The minimum bid was $3,000, and the judge submitted a $5,000 offer.

Two weeks later, stage manager Jim Harker called to say the part was his. Beach picked the matinee on July 14. His special guests would be his son-in-law and daughter, Greg and Janet Harris of Sebring, and their two daughters, Courtney, 9, and Caitlin, 11.

After setting the date, Beach went off to Tahiti, where he boarded a steamer for a South Seas adventure.

For his day on the Great White Way, Beach had his own cheering section. In the audience in addition to the Harris family were Judge John and Joyce Ware, Judge David and Johnna Patterson, Peter Winn, Irene Aistars and Pete Giglio.

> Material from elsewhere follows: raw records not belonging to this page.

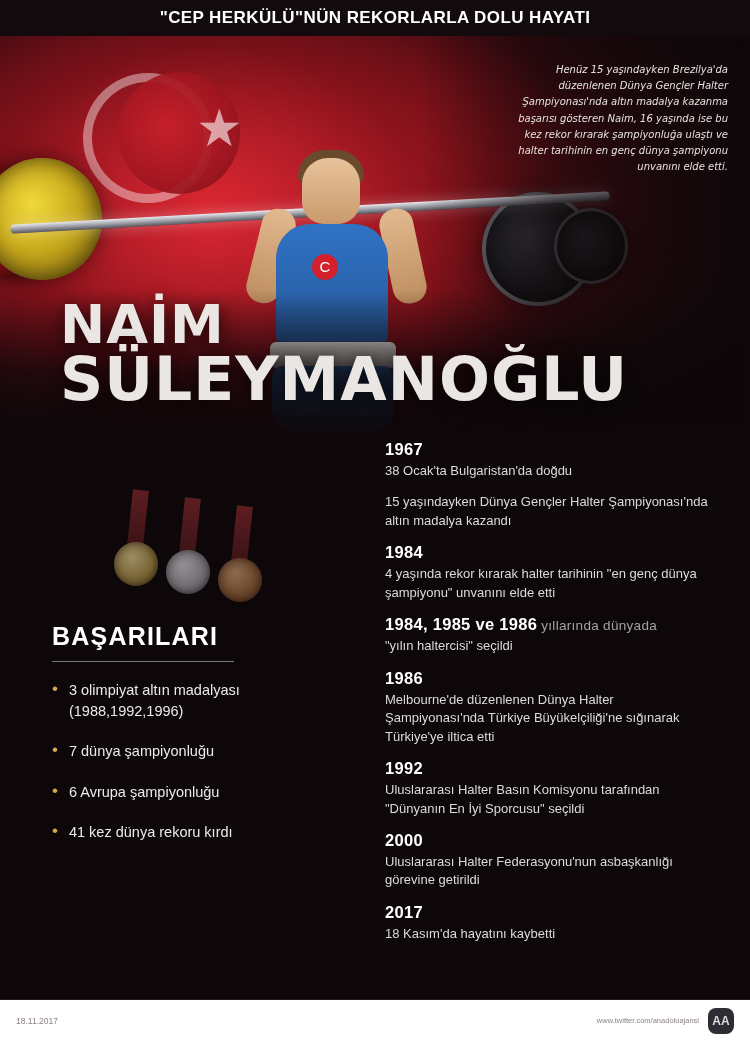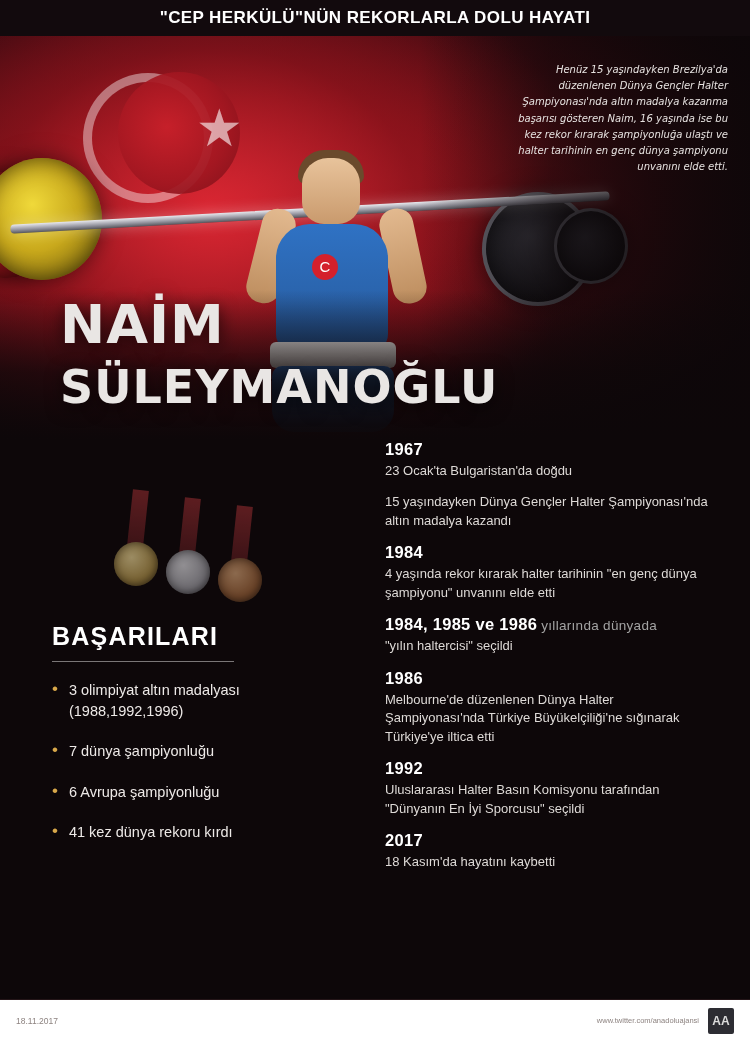"SÜLEYMANOĞLU" .name-line2 { font-size: 46px -> 60px; margin-top: 16px -> 2px }
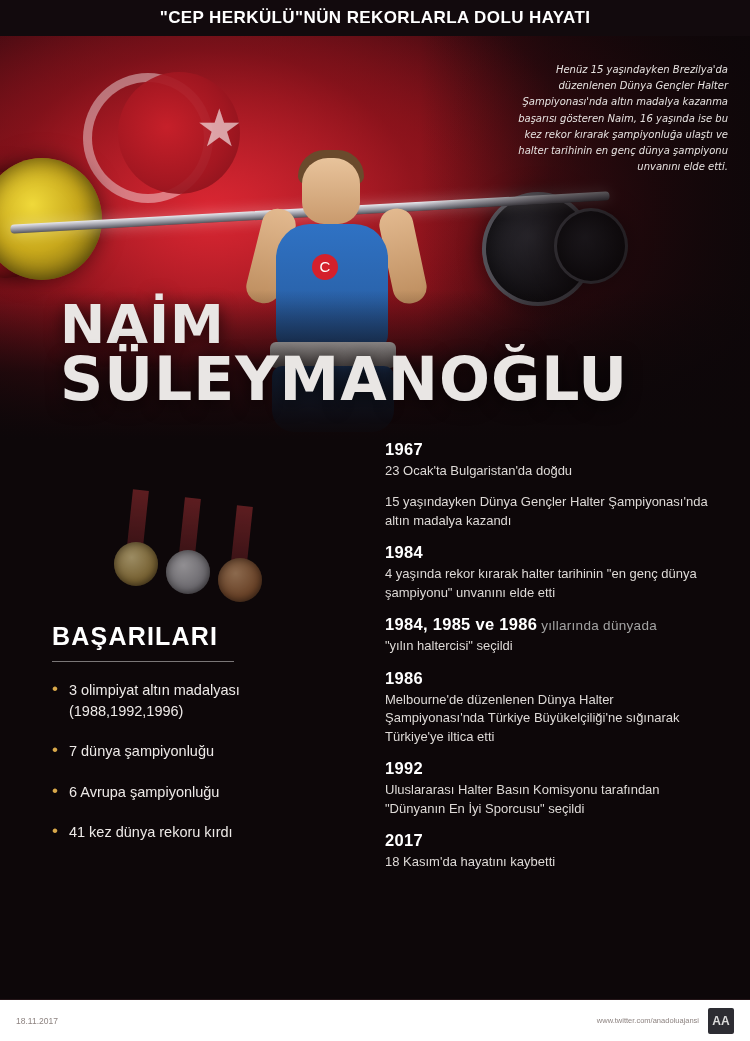"23 Ocak'ta Bulgaristan'da doğdu" div.tl-text { text: 23 -> 38 }
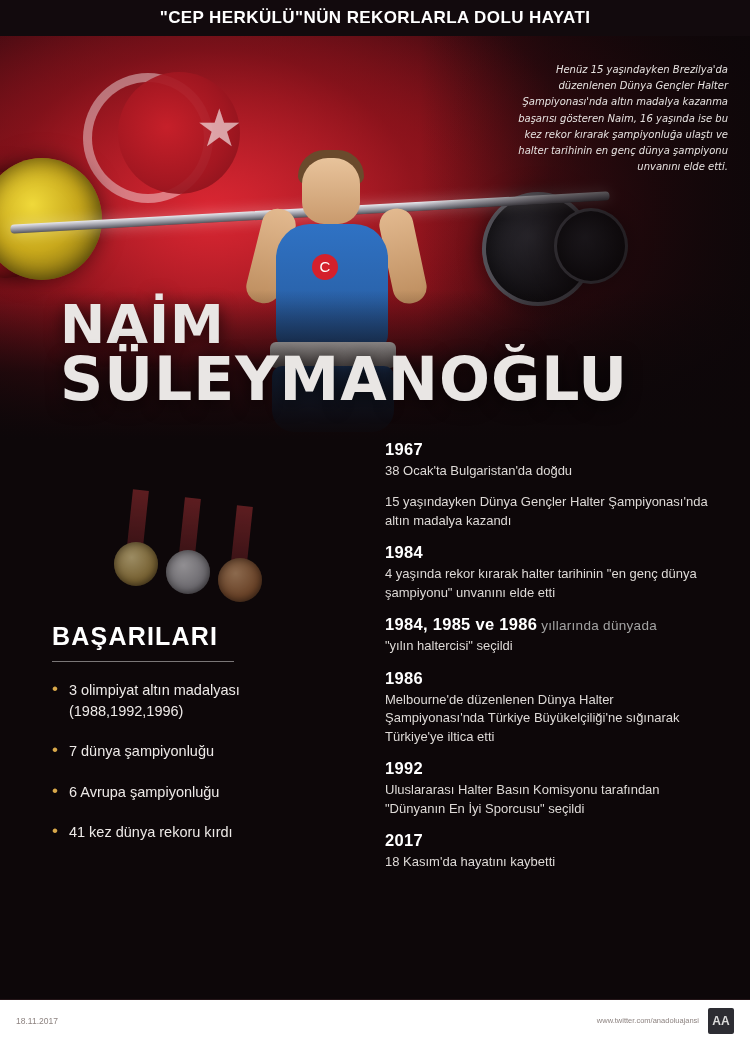"2000" div.tl-item { html: none -> <div> <div><span>2000</span><span></span></div> <div>Uluslararası Halter Federasyonu'nun asbaşkanlığı görevine getirildi</div> </div> }
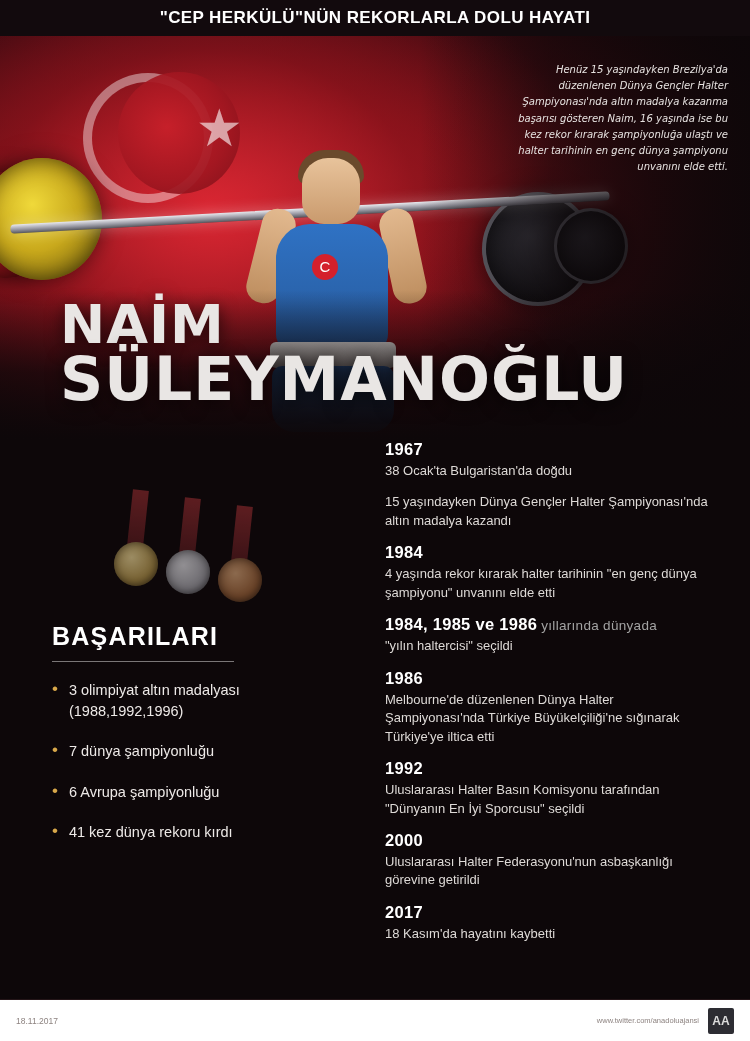"AA" .aa-logo { border-radius: 2px -> 8px }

In addition to his minute of fame on the Broadway stage, the judge got a small buzz in a New York Times column, thanks to the show's publicist, Stefanie Kastel of Boneau, Bryan and Brown.

Then he was off again. Monday morning, Beach and Giglio, a longtime friend from Tampa, flew to Paris. They will spend the next six weeks touring France and Italy and, of course, sleeping in the car.